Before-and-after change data
Segment Open
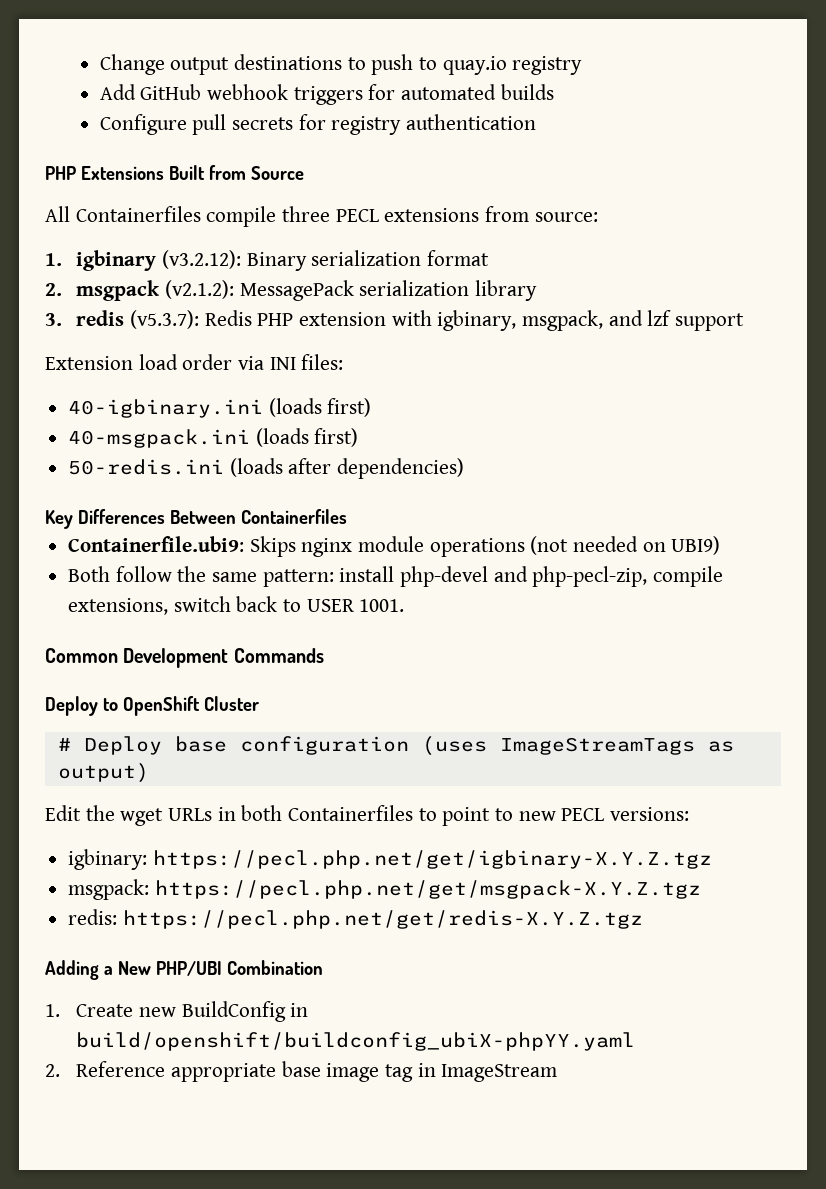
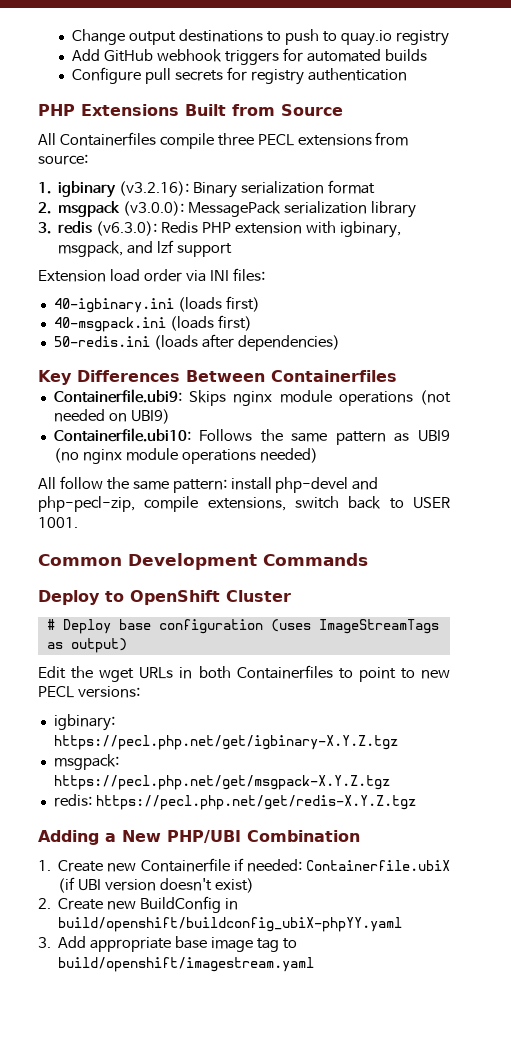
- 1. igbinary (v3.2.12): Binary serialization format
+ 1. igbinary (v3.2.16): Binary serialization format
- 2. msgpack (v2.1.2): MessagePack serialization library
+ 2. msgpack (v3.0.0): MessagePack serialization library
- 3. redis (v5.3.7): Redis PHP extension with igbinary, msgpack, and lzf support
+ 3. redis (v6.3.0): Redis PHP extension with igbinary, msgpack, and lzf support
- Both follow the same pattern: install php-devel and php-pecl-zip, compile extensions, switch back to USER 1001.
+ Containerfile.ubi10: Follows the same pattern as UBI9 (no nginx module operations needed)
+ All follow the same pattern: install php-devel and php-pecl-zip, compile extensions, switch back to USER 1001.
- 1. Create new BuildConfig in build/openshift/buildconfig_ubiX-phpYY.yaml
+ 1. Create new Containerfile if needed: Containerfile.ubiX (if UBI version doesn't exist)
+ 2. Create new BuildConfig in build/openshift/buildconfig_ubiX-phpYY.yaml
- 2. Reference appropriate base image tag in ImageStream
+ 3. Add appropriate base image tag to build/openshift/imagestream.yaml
Segment Closed
▶ [Brief]: Transcribe every entry exactly. Leave out the pictures.

▶ [Exercise result]:
- 1. igbinary (v3.2.12): Binary serialization format
+ 1. igbinary (v3.2.16): Binary serialization format
- 2. msgpack (v2.1.2): MessagePack serialization library
+ 2. msgpack (v3.0.0): MessagePack serialization library
- 3. redis (v5.3.7): Redis PHP extension with igbinary, msgpack, and lzf support
+ 3. redis (v6.3.0): Redis PHP extension with igbinary, msgpack, and lzf support
- Both follow the same pattern: install php-devel and php-pecl-zip, compile extensions, switch back to USER 1001.
+ Containerfile.ubi10: Follows the same pattern as UBI9 (no nginx module operations needed)
+ All follow the same pattern: install php-devel and php-pecl-zip, compile extensions, switch back to USER 1001.
- 1. Create new BuildConfig in build/openshift/buildconfig_ubiX-phpYY.yaml
+ 1. Create new Containerfile if needed: Containerfile.ubiX (if UBI version doesn't exist)
+ 2. Create new BuildConfig in build/openshift/buildconfig_ubiX-phpYY.yaml
- 2. Reference appropriate base image tag in ImageStream
+ 3. Add appropriate base image tag to build/openshift/imagestream.yaml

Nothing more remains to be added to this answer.